Return all the lines below exactly as written. Drop every picture.

(Collection entries)
○ ○ ○ ○ ○ ○ ○

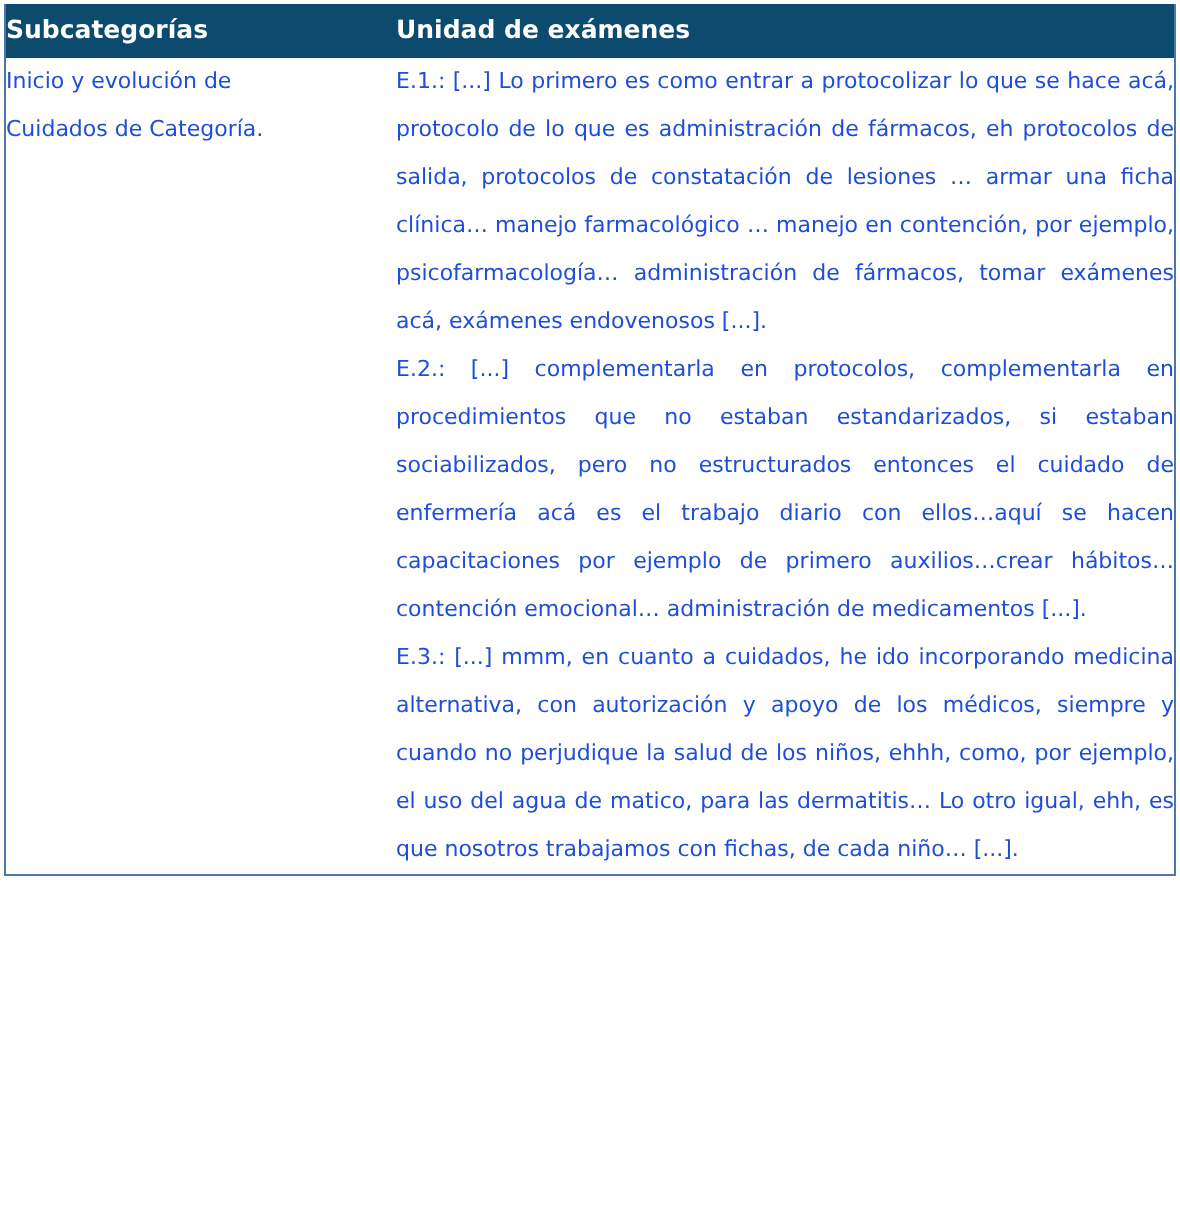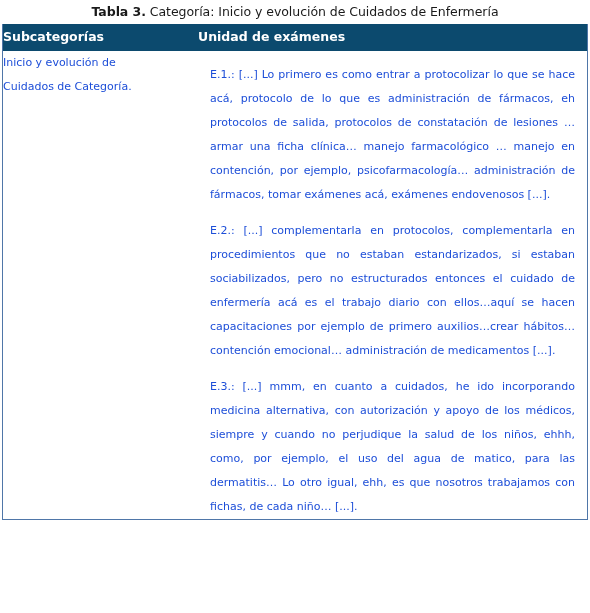--- a/index.html
+++ b/index.html
@@ -113,9 +113,6 @@
 
 <div id="page">
 
-  <div class="table-caption">
-    <span class="caption-strong">Tabla 3.</span><span> Categoría: Inicio y evolución de Cuidados de Enfermería</span>
-  </div>
 
   <div class="table-wrap">
     <table class="tbl">

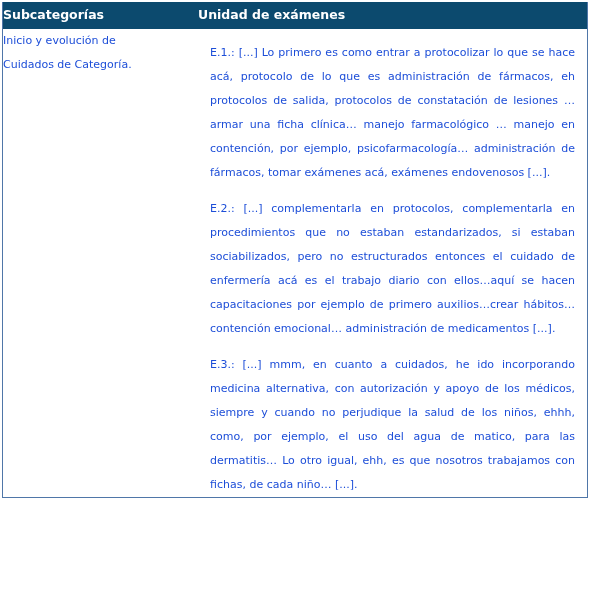--- a/index.html
+++ b/index.html
@@ -95,7 +95,7 @@
   }
 
   td.cell-unit p {
-    margin: 12px;
+    margin: 0;
     text-align: justify;
     text-justify: inter-word;
   }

○ ○ ○ ○ ○ ○ ○

# Answer space
--- a/index.html
+++ b/index.html
@@ -113,9 +113,6 @@
 
 <div id="page">
 
-  <div class="table-caption">
-    <span class="caption-strong">Tabla 3.</span><span> Categoría: Inicio y evolución de Cuidados de Enfermería</span>
-  </div>
 
   <div class="table-wrap">
     <table class="tbl">

--- a/index.html
+++ b/index.html
@@ -95,7 +95,7 @@
   }
 
   td.cell-unit p {
-    margin: 12px;
+    margin: 0;
     text-align: justify;
     text-justify: inter-word;
   }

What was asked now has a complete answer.